In a book full of what-ifs and near-misses, what dominates are Welles’ unending and ultimately unsuccessful attempts to get various films into production. Although the commonly held Hollywood legend is that Welles was washed up and uninterested in working during this period of his life, the portrait drawn here shows precisely the opposite. In conversation with Jaglom, Welles is feverishly champing at the bit to get back behind the camera making movies. He and Jaglom (his gatekeeper and de facto agent at this point) are continuously scheming to scare up funding and seal various half-completed deals in order to fund any of the half-dozen projects Welles had going. (It’s a diverse slate that included an adaptation of Isak Dinesen’s The Dreamers, a production of King Lear, and an original script by Welles called The Big Brass Ring, a political drama that Jaglom believed was one of the best things Welles ever wrote.)

Of course, from our lofty perch here in the present we know that none of these projects were ever realized. Still, it remains tantalizing and enlightening to read Welles and Jaglom feverishly working to try to get them into production. And it’s amazing how close many of them actually came to being made, with Welles and Jaglom continually juggling offers from producers and governments around the world, with many backers simply vying for the honor of working with such a legend. But even the most generous offers are never quite enough, and Welles and Jaglom’s attempts to cobble together patchworks of international financing repeatedly fall through. Indeed, rather than show an artist unable or unwilling to work, what the book comes closer to revealing is the incredible, almost insurmountable difficulty of getting any film funded in the age of modern capitalism.

Of course, the popular image of Welles as his own worst enemy isn’t entirely untrue as well, and many of the obstacles that he encounters here are self-created. Even when a film deal seems in the bag, Welles invariably contrives some excuse or other to avoid it or sink it, to Jaglom’s repeated dismay. He gripes about the cost of crews, the locations of studios, his suspicion of governments and producers, and his ever-present need for final cut. His excuses pile up to the point where some readers may fantasize about reaching directly into the pages, grabbing Welles by the collar, giving him a good shaking, and shouting “Do it! Cut the baloney and just say yes!” The meticulousness of a gifted genius, or the cowardly pretexts of a gormless has-been?
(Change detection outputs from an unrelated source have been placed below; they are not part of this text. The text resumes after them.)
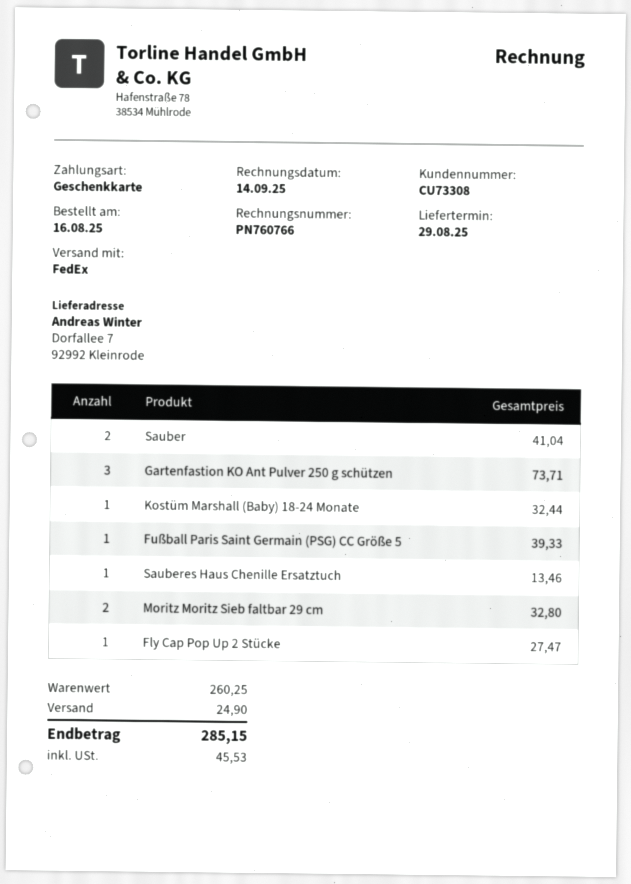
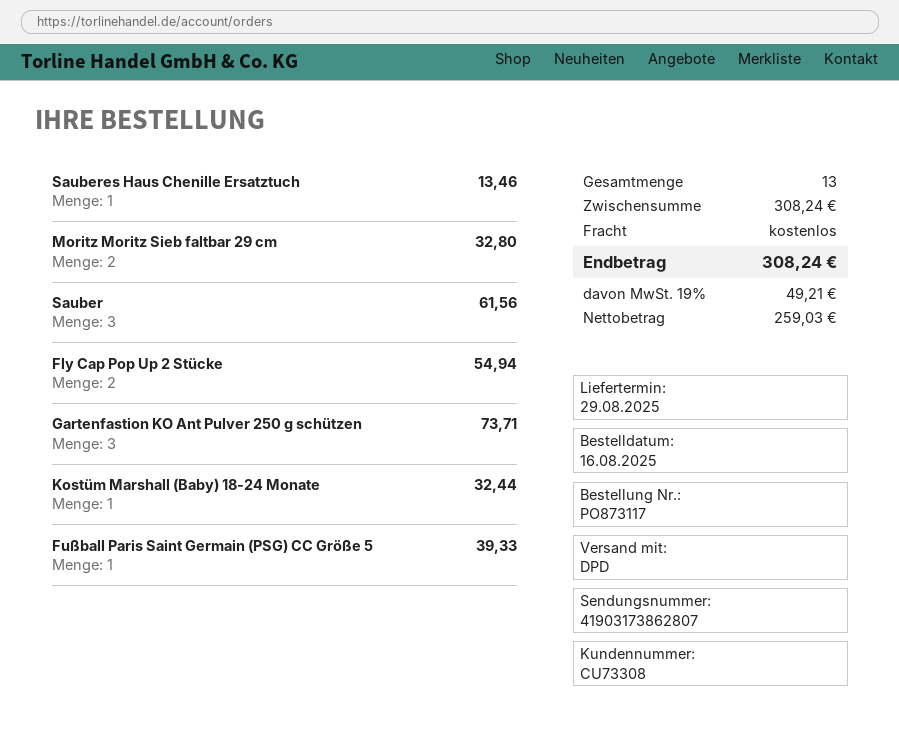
shipping method: FedEx -> DPD
Sauber: 2 for 41.04 -> 3 for 61.56
Fly Cap Pop Up 2 Stücke: 1 for 27.47 -> 2 for 54.94
subtotal: 260.25 -> 308.24
shipping: 24.90 -> 0.00
tax: 45.53 -> 49.21
total: 285.15 -> 308.24

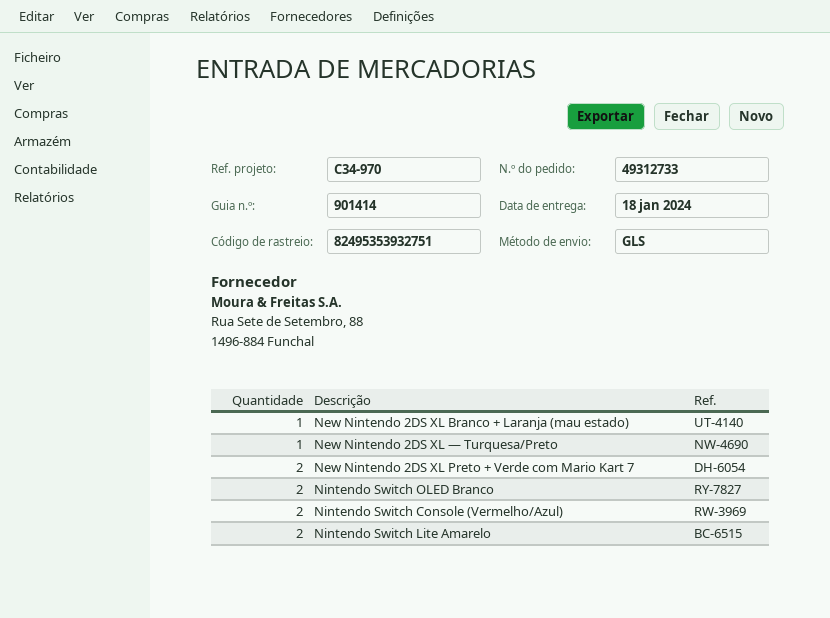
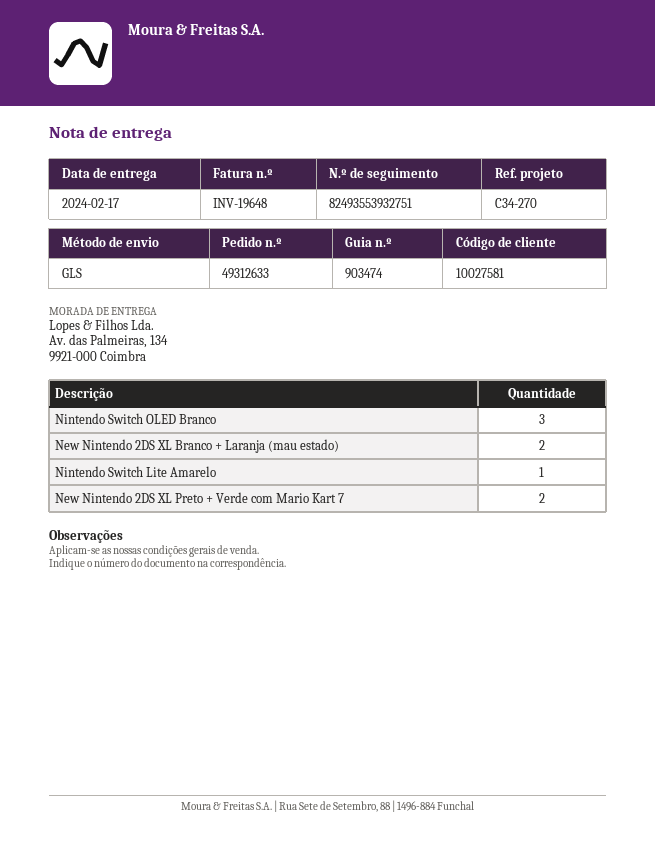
order number: 49312733 -> 49312633
delivery note number: 901414 -> 903474
delivery date: 2024-01-18 -> 2024-02-17
reference: C34-970 -> C34-270
tracking number: 82495353932751 -> 82493553932751
New Nintendo 2DS XL Branco + Laranja (mau estado): 1 -> 2
New Nintendo 2DS XL — Turquesa/Preto: 1 -> none
Nintendo Switch OLED Branco: 2 -> 3
Nintendo Switch Console (Vermelho/Azul): 2 -> none
Nintendo Switch Lite Amarelo: 2 -> 1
The reader can decide for herself.

It’s that tension which makes the book surprisingly moving, giving it an unavoidable air of melancholy and tragedy. Was Welles a prisoner of the Hollywood system, of his own cowardice, or maybe even his own reputation? Was he perhaps frightened, even up to the end, about living up to the blinding promise of his early career? (At one point, after the umpteenth rejection of one of his scripts, he gripes, “They always want earth-shattering from me. They always want Touch of Evil.”) In the end, none of these possible explanations makes his personal struggle any less touching.

My Lunches with Orson is a portrait of a man who, even right up to the end, was trying desperately to find a way, any way, to do what he knew he was put on Earth to do: make films. Whether he was struggling with the Hollywood system, his own demons, or both, he still went down swinging.

At the close of the book we read how, less than a week after his last lunch with Henry Jaglom, Welles died with a typewriter in his lap, working ’till the last. It’s an ending so fitting, so in-character, that it may have come right out of one of his films.